9. 　第１のカプシドタンパク質のＣ末端と第２のカプシドタンパク質のＮ末端がＧＳリンカーを介して連結されている、請求項８に記載のカプシドタンパク質の二量体。
10. 　ＧＳリンカーが（ＧＧＧＧＳ）_ｎリンカーであり、ここでｎは１以上の整数である、請求項８又は９に記載のカプシドタンパク質の二量体。
11. 　第１のカプシドタンパク質及び第２のカプシドタンパク質は同じ又は異なるウイルスに由来する、請求項７～１０のいずれか１項に記載のカプシドタンパク質の二量体。
12. 　第１のカプシドタンパク質と第２のカプシドタンパク質はカリシウイルス科のウイルスに由来する、請求項７～１１のいずれか１項に記載のカプシドタンパク質の二量体。
13. 　第１のカプシドタンパク質をコードするポリヌクレオチドと第２のカプシドタンパク質をコードするポリヌクレオチドが、リンカーをコードするポリヌクレオチドを介して連結された構造を含む、ポリヌクレオチド。
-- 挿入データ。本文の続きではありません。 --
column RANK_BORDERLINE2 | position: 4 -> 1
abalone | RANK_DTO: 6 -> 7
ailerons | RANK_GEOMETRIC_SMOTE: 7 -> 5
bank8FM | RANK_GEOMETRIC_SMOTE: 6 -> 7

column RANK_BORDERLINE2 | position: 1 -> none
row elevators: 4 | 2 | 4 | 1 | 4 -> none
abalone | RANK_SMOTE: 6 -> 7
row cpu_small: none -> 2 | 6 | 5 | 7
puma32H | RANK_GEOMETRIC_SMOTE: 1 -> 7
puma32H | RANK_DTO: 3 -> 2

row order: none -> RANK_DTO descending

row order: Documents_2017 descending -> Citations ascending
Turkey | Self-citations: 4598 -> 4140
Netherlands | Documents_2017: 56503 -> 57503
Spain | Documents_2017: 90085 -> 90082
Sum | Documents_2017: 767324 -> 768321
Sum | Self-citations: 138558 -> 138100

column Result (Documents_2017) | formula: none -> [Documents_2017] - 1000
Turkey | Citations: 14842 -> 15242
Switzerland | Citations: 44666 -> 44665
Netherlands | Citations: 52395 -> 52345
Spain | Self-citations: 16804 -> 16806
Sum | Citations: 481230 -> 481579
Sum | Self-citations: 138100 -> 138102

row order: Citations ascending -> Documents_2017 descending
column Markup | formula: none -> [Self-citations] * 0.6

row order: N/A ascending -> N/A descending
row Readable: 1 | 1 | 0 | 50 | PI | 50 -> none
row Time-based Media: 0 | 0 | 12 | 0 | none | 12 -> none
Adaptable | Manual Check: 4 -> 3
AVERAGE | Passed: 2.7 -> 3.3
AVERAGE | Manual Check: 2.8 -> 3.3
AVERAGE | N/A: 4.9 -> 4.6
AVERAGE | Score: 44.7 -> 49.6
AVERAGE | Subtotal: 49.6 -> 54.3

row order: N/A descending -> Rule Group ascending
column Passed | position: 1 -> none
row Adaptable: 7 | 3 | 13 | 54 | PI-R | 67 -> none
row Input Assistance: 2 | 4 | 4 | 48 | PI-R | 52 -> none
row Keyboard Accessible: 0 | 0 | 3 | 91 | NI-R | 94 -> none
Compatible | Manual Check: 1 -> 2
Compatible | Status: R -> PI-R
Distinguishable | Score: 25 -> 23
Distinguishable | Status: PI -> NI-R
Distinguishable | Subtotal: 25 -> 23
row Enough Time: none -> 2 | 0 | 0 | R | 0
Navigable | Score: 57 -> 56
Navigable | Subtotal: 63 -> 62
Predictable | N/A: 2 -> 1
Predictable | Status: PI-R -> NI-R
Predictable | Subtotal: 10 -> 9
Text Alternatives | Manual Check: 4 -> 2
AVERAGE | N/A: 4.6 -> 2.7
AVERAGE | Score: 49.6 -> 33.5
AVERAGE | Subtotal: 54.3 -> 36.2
14. 　リンカーはＧＳリンカーである、請求項１３に記載のポリヌクレオチド。
15. 　ＧＳリンカーが（ＧＧＧＧＳ）_ｎリンカーであり、ここでｎは１以上の整数である、請求項１４に記載のポリヌクレオチド。
16. 　第１のカプシドタンパク質及び第２のカプシドタンパク質は同じ又は異なるウイルスに由来する、請求項１３～１５のいずれか１項に記載のポリヌクレオチド。
17. 　第１のカプシドタンパク質及び第２のカプシドタンパク質はカリシウイルス科のウイルスに由来する、請求項１３～１６のいずれか１項に記載のポリヌクレオチド。
18. 　請求項１３～１７のいずれか１項に記載のポリヌクレオチドを含む発現ベクター。
19. 　請求項１８に記載の発現ベクターが導入された宿主細胞。
20. 　請求項１～６のいずれか１項に記載のウイルス様粒子又は請求項７～１２のいずれか１項に記載のカプシドタンパク質の二量体を含む医薬組成物。
21. 　防御免疫の誘導に用いられる、請求項２０に記載の医薬組成物。
22. 　ワクチンである、請求項２０又は２１に記載の医薬組成物。